After that locate the mmc-­runtime-­bundle-­3.7. and, navigate to the mule-­enterprise-­3.7.X/conf folder. Once there open wrapper.conf in a text editor.

In this file locate the last numbered wrapper.java.additional instruction near the top of the file. Beneath it, create a new instruction with the number incremented by one that passes an argument called env equal to dev to the runtime when it starts.

wrapper.java.additional.15=-­‐Denv=dev Note: Be sure to use the correct number. This number may be different than shown here for your version of the runtime.

Hope this help you.

We need to maintain two property files say mule-prod.properties and emphasized textmule-dev.properties.

Then we need to configure property placeholder component as

<"context:property-placeholder location="${mule.env}.properties"/>

and your mule-app.properties file you need to configure a property as shown below

mule.env= dev (or prod)

During deployment depending on the mule.env value, mule loads corresponding property file.

Mule’s deployment descriptor is a properties file, mule-deploy.properties, that controls how a Mule application should be deployed.

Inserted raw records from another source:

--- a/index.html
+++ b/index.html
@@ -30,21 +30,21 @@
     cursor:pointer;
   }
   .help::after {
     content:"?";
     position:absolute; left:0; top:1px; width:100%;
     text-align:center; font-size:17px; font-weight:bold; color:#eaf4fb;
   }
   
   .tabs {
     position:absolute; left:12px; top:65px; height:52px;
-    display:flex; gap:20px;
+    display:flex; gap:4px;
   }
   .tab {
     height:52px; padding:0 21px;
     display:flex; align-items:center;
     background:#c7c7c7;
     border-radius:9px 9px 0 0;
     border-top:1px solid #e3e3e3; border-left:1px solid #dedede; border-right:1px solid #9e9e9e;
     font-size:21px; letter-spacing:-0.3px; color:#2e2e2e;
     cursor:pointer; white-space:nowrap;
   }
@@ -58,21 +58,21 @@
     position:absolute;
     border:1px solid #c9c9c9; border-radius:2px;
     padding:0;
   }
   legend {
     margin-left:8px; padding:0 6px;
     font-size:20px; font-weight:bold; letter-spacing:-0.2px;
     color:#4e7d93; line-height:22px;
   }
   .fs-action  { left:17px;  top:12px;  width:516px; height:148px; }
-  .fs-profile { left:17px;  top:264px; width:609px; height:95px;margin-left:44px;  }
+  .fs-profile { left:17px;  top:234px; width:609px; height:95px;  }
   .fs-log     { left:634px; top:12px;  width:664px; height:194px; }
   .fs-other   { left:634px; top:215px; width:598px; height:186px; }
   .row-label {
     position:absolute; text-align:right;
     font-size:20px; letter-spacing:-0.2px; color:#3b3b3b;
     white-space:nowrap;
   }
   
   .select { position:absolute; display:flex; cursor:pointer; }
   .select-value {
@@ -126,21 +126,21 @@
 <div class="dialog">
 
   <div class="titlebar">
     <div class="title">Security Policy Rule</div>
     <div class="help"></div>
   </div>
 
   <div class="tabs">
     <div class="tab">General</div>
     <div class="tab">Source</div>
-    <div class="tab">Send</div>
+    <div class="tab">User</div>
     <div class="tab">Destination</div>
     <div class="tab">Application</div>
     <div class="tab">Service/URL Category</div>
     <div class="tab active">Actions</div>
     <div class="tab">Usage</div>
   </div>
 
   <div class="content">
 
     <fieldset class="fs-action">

A typical application, however, would rarely need to use any of the configuration properties available in the file, relying instead on defaults.

An example of the contents of a simple deployment configuration file:

redeployment.enabled=true
encoding=UTF-8
domain=default
config.resources=sfdc-outbound-messaging-example.xml

use Spring specific configuration for environment property:

<"context:property-placeholder location="${mule.env}.properties"/>

you can pass mule.env during deployment

  1. You can define the property placeholder or secure property placeholder in application as below

    secure-property-placeholder:config name="Secure_Property_Placeholder" key="${secure.key}" location="file:///${config.path}/my-application-secure-${env}.properties" doc:name="Secure Property Placeholder

  2. You will need to define the variable "env" , "config.path" either in wrapper.conf or passing the parameter when you start mule. e.g.

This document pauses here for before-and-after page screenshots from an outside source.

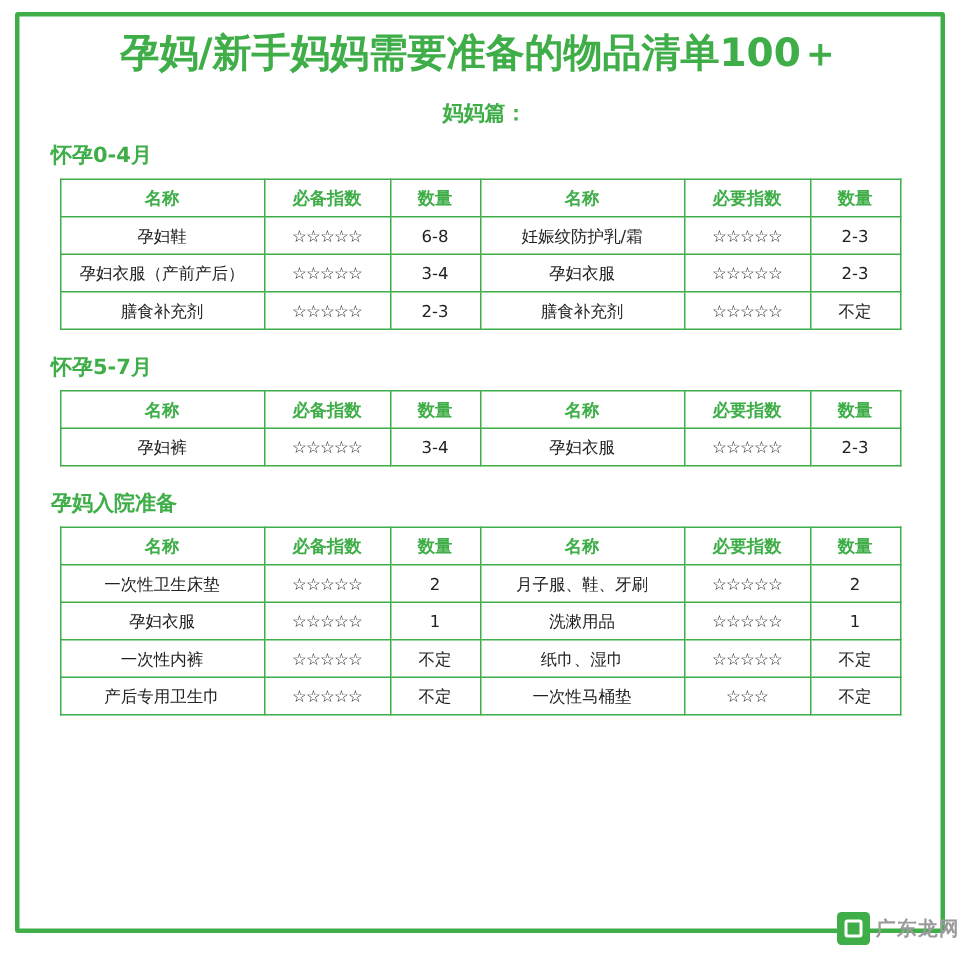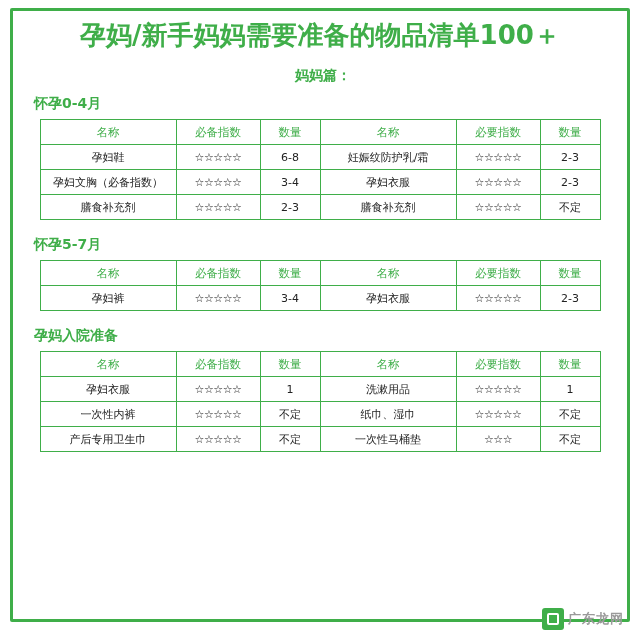--- a/index.html
+++ b/index.html
@@ -71,34 +71,34 @@
     vertical-align: middle;
     font-size: 11px;
     color: #222222;
     height: 22px;
     padding: 1px 2px;
     overflow: hidden;
     white-space: nowrap;
   }
   table.list th {
     color: #3fae49;
-    font-weight: normal;
+    font-weight: bold;
     font-size: 11.5px;
   }
   td.stars, th.stars {
     letter-spacing: -0.5px;
     font-size: 9px;
     color: #444;
   }
   col.c-name { width: 136px; }
   col.c-star { width: 84px; }
   col.c-qty  { width: 60px; }
   .watermark {
     position: absolute;
-    right: 16px;
+    right: 0;
     bottom: 10px;
     display: flex;
     align-items: center;
     gap: 4px;
     z-index: 3;
   }
   .wm-box {
     width: 22px;
     height: 22px;
     background: #3fae49;
@@ -158,21 +158,21 @@
       <tbody>
         <tr>
           <td>孕妇鞋</td>
           <td class="stars">☆☆☆☆☆</td>
           <td>6-8</td>
           <td>妊娠纹防护乳/霜</td>
           <td class="stars">☆☆☆☆☆</td>
           <td>2-3</td>
         </tr>
         <tr>
-          <td>孕妇文胸（必备指数）</td>
+          <td>孕妇衣服（产前产后）</td>
           <td class="stars">☆☆☆☆☆</td>
           <td>3-4</td>
           <td>孕妇衣服</td>
           <td class="stars">☆☆☆☆☆</td>
           <td>2-3</td>
         </tr>
         <tr>
           <td>膳食补充剂</td>
           <td class="stars">☆☆☆☆☆</td>
           <td>2-3</td>
@@ -229,20 +229,28 @@
         <tr>
           <th>名称</th>
           <th>必备指数</th>
           <th>数量</th>
           <th>名称</th>
           <th>必要指数</th>
           <th>数量</th>
         </tr>
       </thead>
       <tbody>
+        <tr>
+          <td>一次性卫生床垫</td>
+          <td class="stars">☆☆☆☆☆</td>
+          <td>2</td>
+          <td>月子服、鞋、牙刷</td>
+          <td class="stars">☆☆☆☆☆</td>
+          <td>2</td>
+        </tr>
         <tr>
           <td>孕妇衣服</td>
           <td class="stars">☆☆☆☆☆</td>
           <td>1</td>
           <td>洗漱用品</td>
           <td class="stars">☆☆☆☆☆</td>
           <td>1</td>
         </tr>
         <tr>
           <td>一次性内裤</td>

env = DEV, TEST, PROD etc config.path= /opt/mule/config/

  1. Keep the name of your property file as my-application-secure-DEV.properties, my-application-secure-TEST.properties etc..

Yes you can have deploy.properties but as many people suggested its good to have environment specific and business specific properties separately. As part of my experience we used three types like business, application and system and this properties are based on the environment.